Per il resto, pare che il lavoro dei tecnici tedeschi si sia concentrato su quello che era considerato da tempo il maggior punto di forza e, allo stesso tempo, la maggior debolezza della S1000RR: il motore. Potentissimo ma brusco nell'erogazione, è stato "curato" tanto con interventi meccanici quanto con nuove strategie elettroniche.

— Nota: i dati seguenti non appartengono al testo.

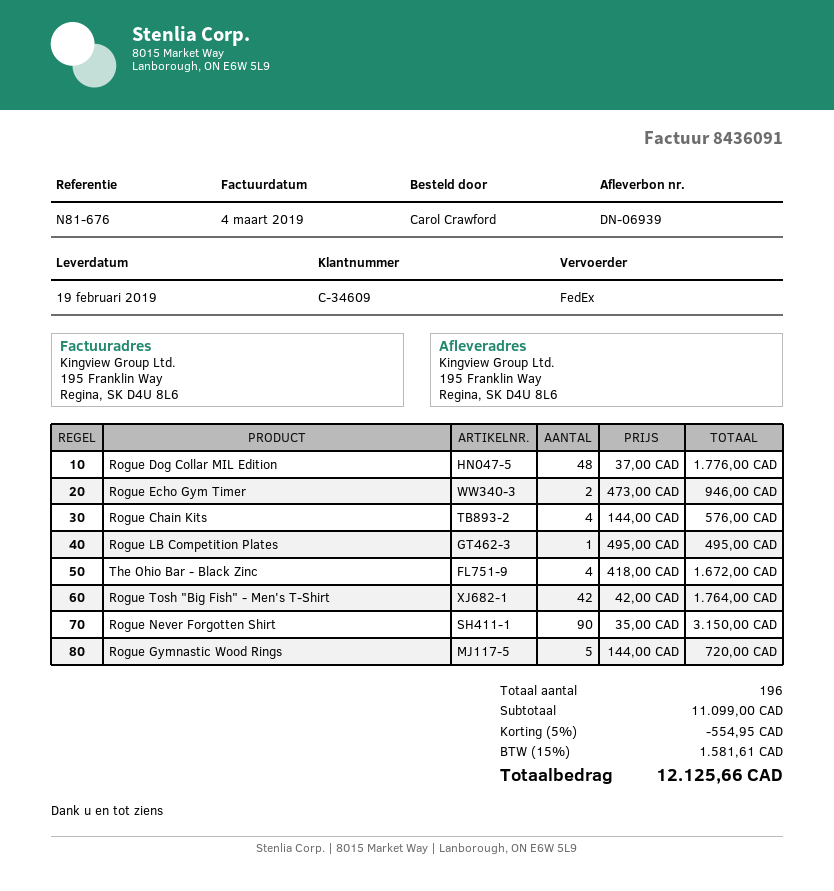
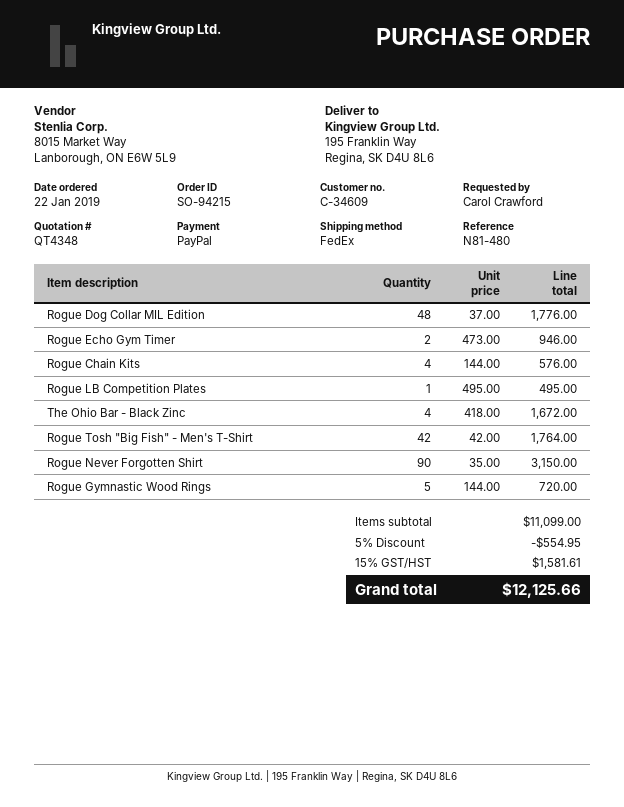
reference: N81-676 -> N81-480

Rientrato lo scoop che voleva
BMW in procinto di impiegare una gestione elettronica di altro fornitore, si conferma comunque l'attenzione della casa di Monaco per quello che, da più parti, è stato indicato come il fattore maggiormente penalizzante nella stagione 2011 per la Superbike dell'elica.
Tanto Haslam quanto Melandri hanno espresso soddisfazione per le novità che hanno debuttato sulla S1000RR 2012, dando l'impressione che questa sessione di test sia stata affrontata un po' come una prova generale per poter sistemare le ultime cose prima di imballare le moto e spedirle in Australia per il test di Phillip Island (dal 13 al 15 di Febbraio, teoricamente esclusiva
BMW ma gentilmente concessi anche alle altre SBK, in attesa di quelli ufficiali della settimana successiva) che dovrà, invece, dare responsi anche cronometrici dal peso ben diverso.